Injury Rates Across Popular Sports

Every sport carries some injury risk, but the differences are large. Injury rates per 1,000 hours of play paint a clear picture:

  • Soccer: 7.21 injuries per 1,000 hours
  • Basketball: 4.31
  • Running/track: 2.35
  • Tennis: 1.39
  • Cycling: 0.59
  • Swimming: 0.35

Soccer’s injury rate is roughly 20 times higher than swimming’s. Contact sports and those involving sudden direction changes (cutting, pivoting) carry the most risk for sprains, strains, and ligament tears. Running injuries tend to be overuse problems like shin splints and knee pain rather than acute trauma. Swimming and cycling are the gentlest on your body, which is why they’re often recommended for people returning from injury or managing chronic conditions.

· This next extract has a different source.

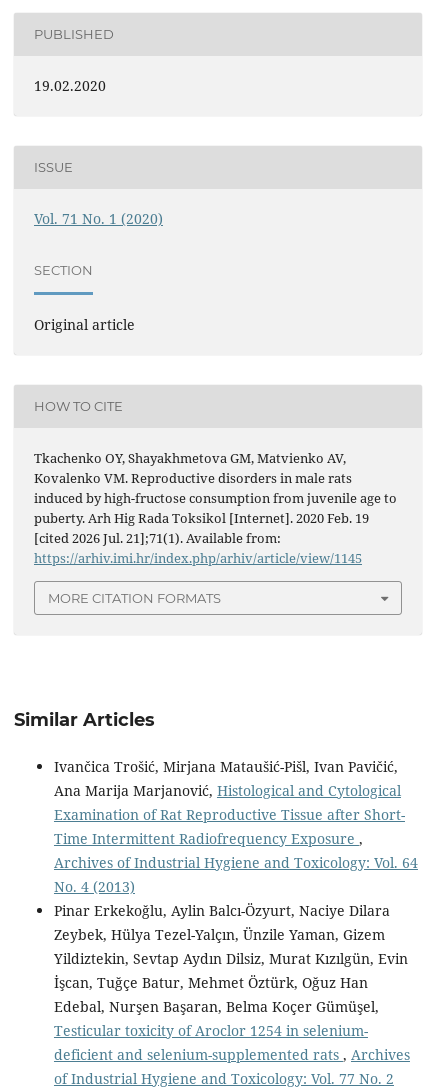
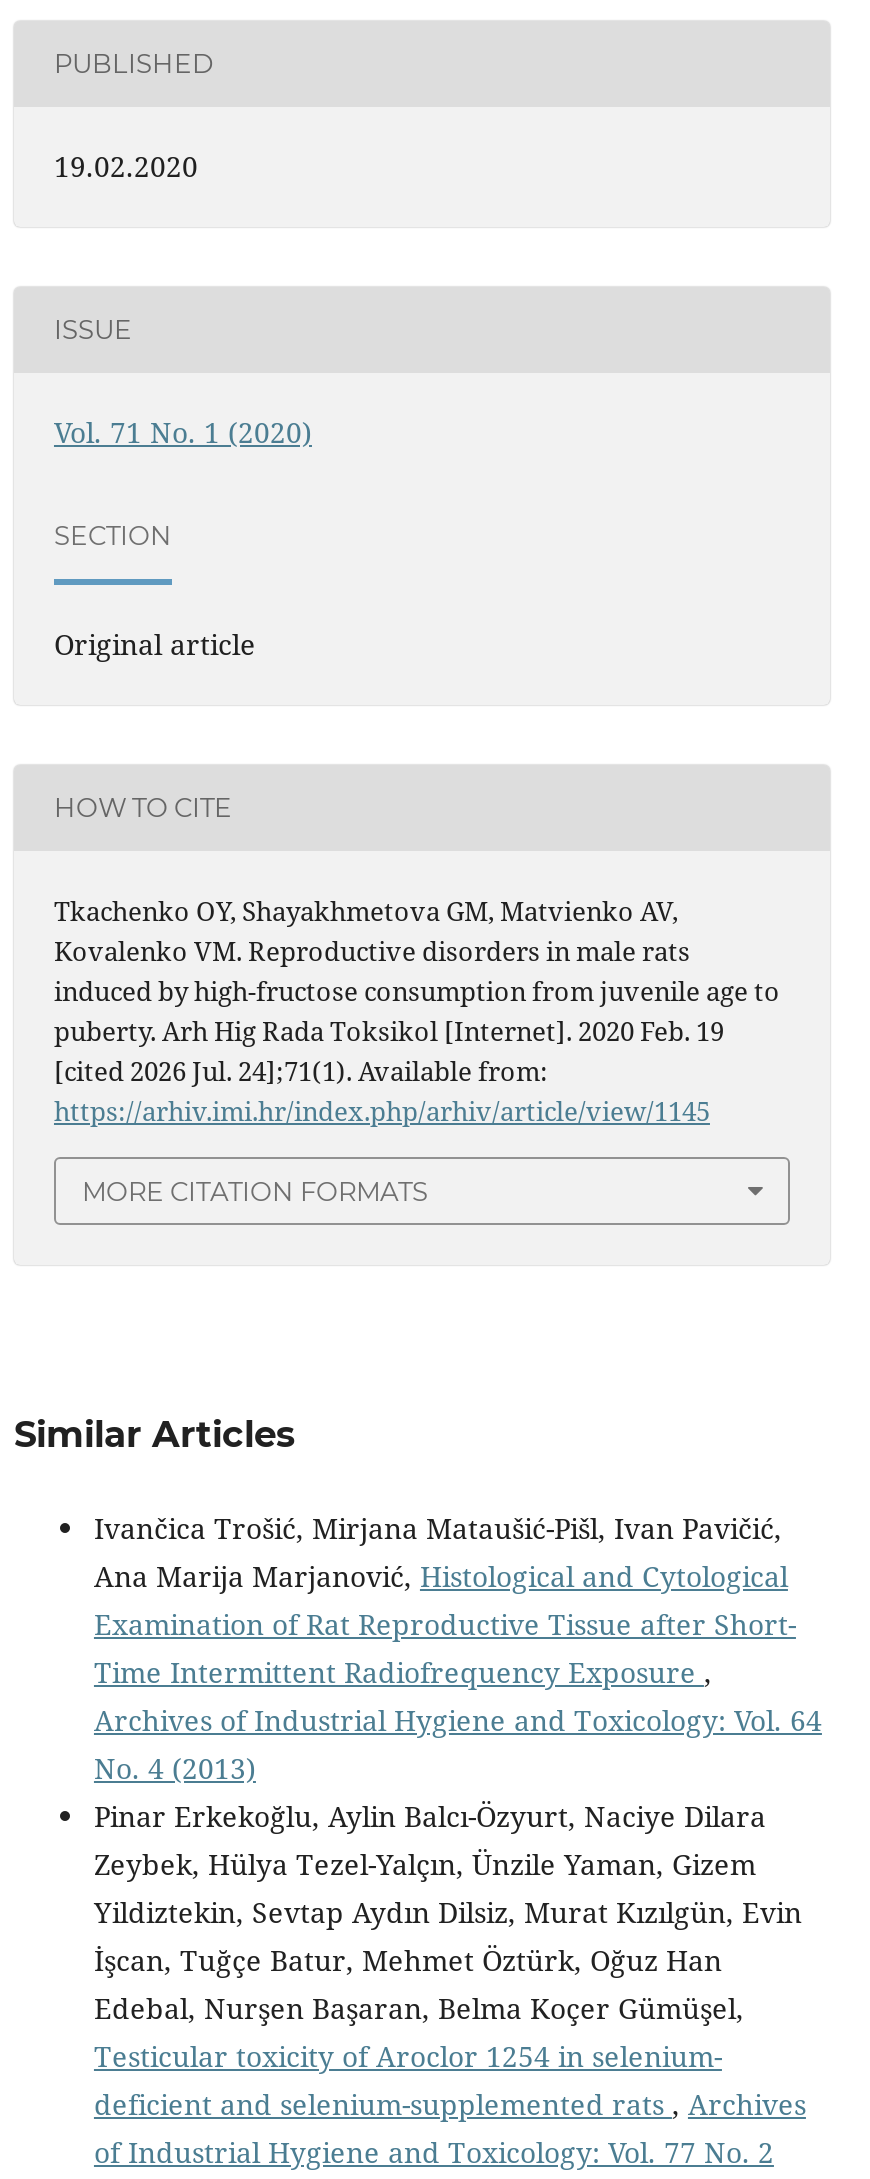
- [cited 2026 Jul. 21];71(1). Available from:
+ [cited 2026 Jul. 24];71(1). Available from:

If you’re weighing risk against reward, tennis sits in an interesting sweet spot: low injury rate, high longevity benefit, strong calorie burn. Racket sports in general deliver a lot of payoff with relatively modest physical risk.

Best Sports for Joint Pain or Aging Bodies

If you have arthritis, old injuries, or joints that protest during high-impact activity, low-impact sports let you stay active without paying for it the next day. The best options are swimming and water aerobics (buoyancy takes 90% of your weight off your joints), cycling, yoga, and walking. These all keep you moving through a full range of motion while minimizing the pounding forces that aggravate cartilage damage.

For bone health specifically, low-impact isn’t always ideal. Bones get stronger in response to force, which is why weight-bearing activities are critical as you age. The National Institute of Arthritis and Musculoskeletal and Skin Diseases recommends brisk walking, racket sports (tennis, badminton, pickleball), stair climbing, dancing, and resistance training for building and maintaining bone density. Osteoporosis risk rises with age, and these activities directly counter bone loss while also strengthening the muscles that prevent falls.

The practical solution for people over 60 is combining a low-impact sport for cardiovascular fitness (swimming, cycling) with weight-bearing activity for bone strength (walking, pickleball, light resistance work). That combination protects your joints, your heart, and your skeleton simultaneously.

Matching a Sport to Your Goals

Your best sport is the one that aligns with what you actually need. If you want to live longer and don’t mind competition, pick up a racket. Tennis and badminton top the longevity charts and keep injury rates low. If you want community and mental health support, join a team sport like soccer, basketball, or volleyball. If you need maximum calorie burn in minimum time, vigorous swimming and running at a brisk pace both hit nearly 10 METs.

If your joints can’t handle impact, swimming gives you a full-body workout at a fraction of the injury risk of any land-based sport. If you’re choosing for a child, a reactive team sport like soccer or basketball builds physical fitness and cognitive flexibility at the same time. And if you’re over 60, prioritize weight-bearing activities like walking, pickleball, or dancing to protect your bones, with swimming or cycling added for your heart.

The one consistent finding across all the research: doing something beats doing nothing by a wide margin, and doing it with other people seems to amplify every benefit.